Namaz, Müslümanın kesinlikle ihmal etmemesi gereken ibadetlerden biridir. Allah’a kulluk etmenin, boyun eğmenin bir ispatıdır. Nasıl ki sağlam bir bina yapmak için kaliteli demir, kaliteli çimento, kaliteli kum kullanılması gerekiyorsa ve kullandığımızda binanın sağlamlığı, kalitesi ortaya çıkıyorsa, Allah dilemedikçe sağlam olması sebebiyle sarsıntılara dayanıklı oluyorsa sağlam bir Müslümanın da ana kaynağı, gerçekten Allah için kılınan namazdır. Çünkü namazın hakkını vererek kılan biri; haramlardan, yasaklardan uzak duracaktır. Yani yalan konuşma alışkanlığı olmayacaktır, emanete ihanet etmeyecektir, borcuna sadık olacaktır, zinadan uzak duracaktır, faizin yakın semtinden geçmeyecektir, tağutlara meyletmeyecektir, kötü insanlarla beraber olmayacaktır.

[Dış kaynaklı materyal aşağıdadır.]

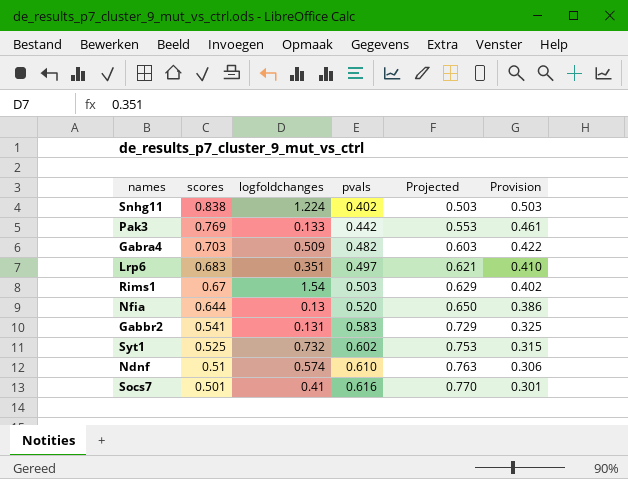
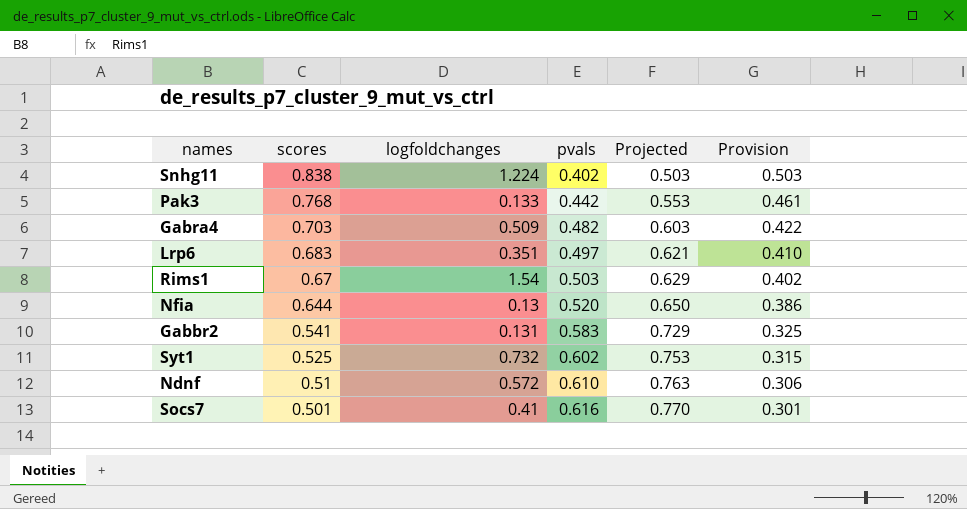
Pak3 | scores: 0.769 -> 0.768
Ndnf | logfoldchanges: 0.574 -> 0.572

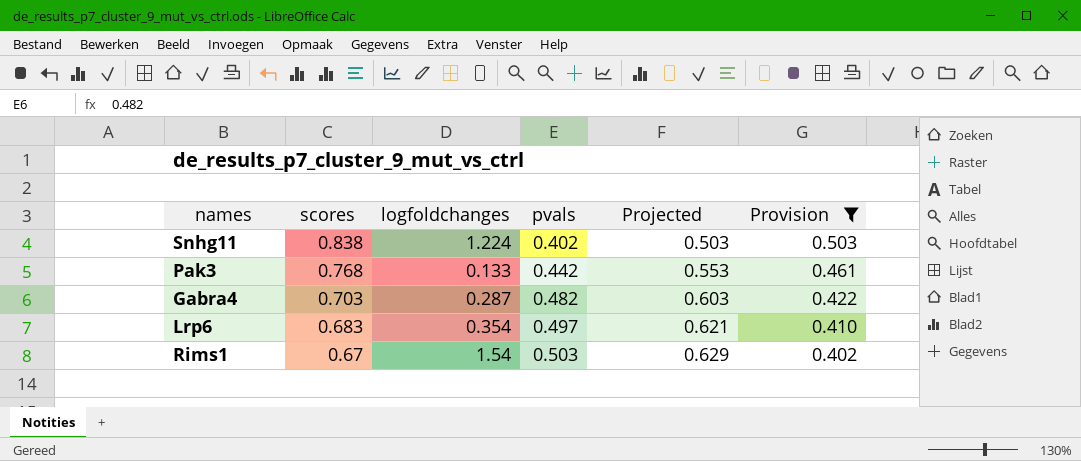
filter: none -> Provision >= 0.402
Gabra4 | logfoldchanges: 0.509 -> 0.287
Lrp6 | logfoldchanges: 0.351 -> 0.354

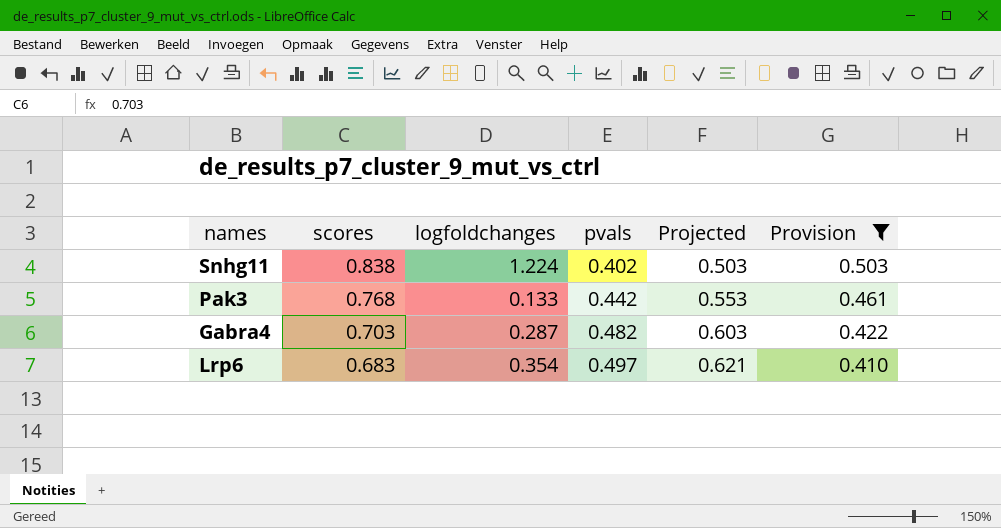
row Rims1: 0.67 | 1.54 | 0.503 | 0.629 | 0.402 -> none

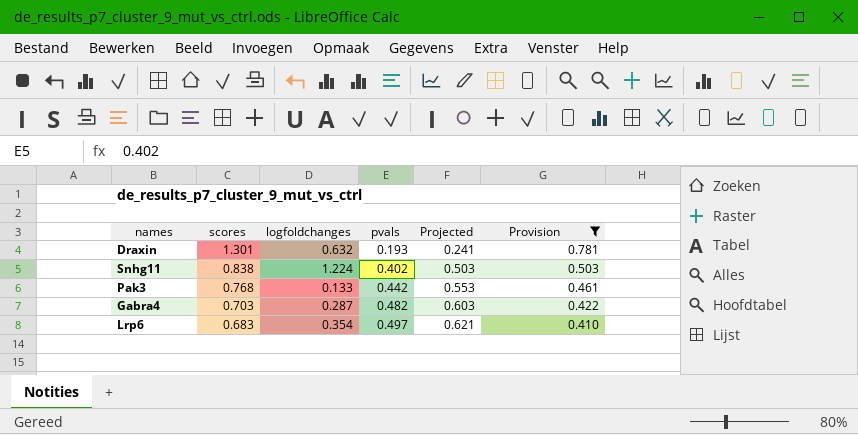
row Draxin: none -> 1.301 | 0.632 | 0.193 | 0.241 | 0.781

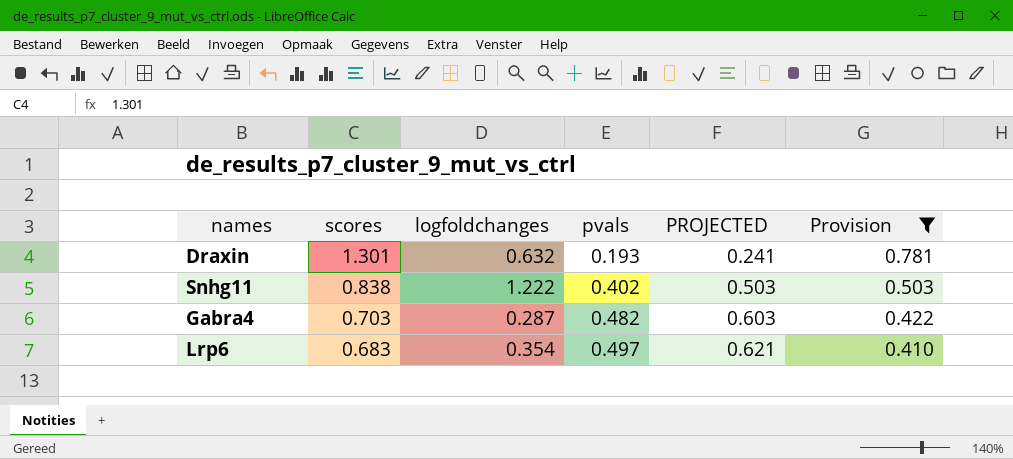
column name: Projected -> PROJECTED
row Pak3: 0.768 | 0.133 | 0.442 | 0.553 | 0.461 -> none
Snhg11 | logfoldchanges: 1.224 -> 1.222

Çünkü namaz onu koruyacaktır, uyaracaktır, o tip eylemlere, davranışlara yeltendiği anda hemen devreye namaz girecektir. “Ben namaz kılıyorum, bunları yapamam, olmaz.” deyip hemen uzaklaşacaktır. Ama şunu da unutmamalıyız; gerçekten kılınan namaz koruyacaktır, huşu içinde kılınan namaz koruyacaktır, hakkıyla kılınan namaz koruyacaktır. Namazın hakkını vererek kılmak nasıl oluyor, hiç düşündük mü? Namazı kılarken aklımız işte olursa; para kazanmada, mal mülk peşinde koşmakta olursa, dünyalık kazançlarda olursa kesinlikle namazda huşuyu yakalayamayız. Bakın rabbimiz müminlerden nasıl bahsediyor: “Muhakkak ki müminler felah bulmuştur. Onlar, namazlarında huşu içindedirler. Onlar ki boş ve yararsız şeylerden yüz çevirirler.”(Müminun 1-2-3)
Anlıyoruz ki müminlerin, namazlarında huşu içinde olmaları ve yararsız işlerden yüz çevirmeleri gerektiğini, kurtuluşun ancak o zaman olacağını anlatmakta; rabbimiz bizleri de düşünüp ibret alalım diye uyarmaktadır.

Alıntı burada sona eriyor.